The nitrogen-doped porous carbon microsphere powder was placed in
a rotary kiln and purged with an inert gas. The temperature was increased
to 850°C at 3°C/min under continuous inert gas flow. Water vapor was
introduced at 3 L/min for 2 h for activation. The activated porous carbon
was crushed and sieved to narrow the particle size distribution, yielding
nitrogen-doped porous carbon material.
The nitrogen-doped porous carbon powder was placed in a fluidized
bed reactor and purged with protective gas until the oxygen content was
below 200 ppm. The reactor was heated to 650°C at 3°C/min. Monosilane gas was
introduced at 3 L/min, while diborane gas was introduced at 0.5 L/min. The
reaction was maintained for 5 h to obtain nitrogen-doped porous carbon
filled with boron-doped nano-silicon in the pores.
Under continuous protective gas flow, the temperature was increased to
820°C at 3°C/min.
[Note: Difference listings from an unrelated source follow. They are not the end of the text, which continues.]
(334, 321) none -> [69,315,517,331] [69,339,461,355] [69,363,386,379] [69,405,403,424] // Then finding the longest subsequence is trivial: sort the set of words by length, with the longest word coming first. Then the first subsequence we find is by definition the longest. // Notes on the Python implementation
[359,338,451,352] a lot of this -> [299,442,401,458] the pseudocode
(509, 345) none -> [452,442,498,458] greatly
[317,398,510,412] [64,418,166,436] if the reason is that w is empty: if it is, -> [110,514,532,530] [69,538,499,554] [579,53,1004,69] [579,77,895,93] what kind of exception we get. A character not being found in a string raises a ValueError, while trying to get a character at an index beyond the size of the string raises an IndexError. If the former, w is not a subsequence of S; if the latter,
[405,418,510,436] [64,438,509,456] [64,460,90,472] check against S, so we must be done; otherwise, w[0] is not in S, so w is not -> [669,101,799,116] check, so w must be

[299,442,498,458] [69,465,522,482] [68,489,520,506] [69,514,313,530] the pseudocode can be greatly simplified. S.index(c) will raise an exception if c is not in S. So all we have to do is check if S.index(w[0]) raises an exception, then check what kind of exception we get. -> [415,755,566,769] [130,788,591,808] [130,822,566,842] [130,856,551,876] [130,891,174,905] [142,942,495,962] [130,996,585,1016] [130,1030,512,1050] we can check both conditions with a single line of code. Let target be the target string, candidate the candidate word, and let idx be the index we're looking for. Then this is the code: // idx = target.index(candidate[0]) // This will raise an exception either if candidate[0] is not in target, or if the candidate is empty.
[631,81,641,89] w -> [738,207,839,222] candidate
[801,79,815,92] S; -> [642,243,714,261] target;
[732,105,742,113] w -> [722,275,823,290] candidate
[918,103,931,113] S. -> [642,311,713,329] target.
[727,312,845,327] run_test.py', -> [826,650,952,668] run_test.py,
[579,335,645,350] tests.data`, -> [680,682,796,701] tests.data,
Acetylene gas was introduced at 4 L/min for 1 h to form
an amorphous carbon coating layer, yielding a silicon-carbon material (see
Figure below).
In half-cells, the material exhibits a
discharge capacity of 2,140 mAh/g, a first cycle efficiency of
92.2%, and an electrical resistivity of 2.09 Ω·cm at 20 kN pressure, as
compared to 1,940 mAh/g, 90.3%, and 5.29 Ω·cm for a comparative
material without nitrogen doping.
This work illustrates how nitrogen doping of carbon and boron doping of Si can lead to favorable 1st cycle efficiency
and electrical conductivity in silicon-carbon composite negative electrode materials.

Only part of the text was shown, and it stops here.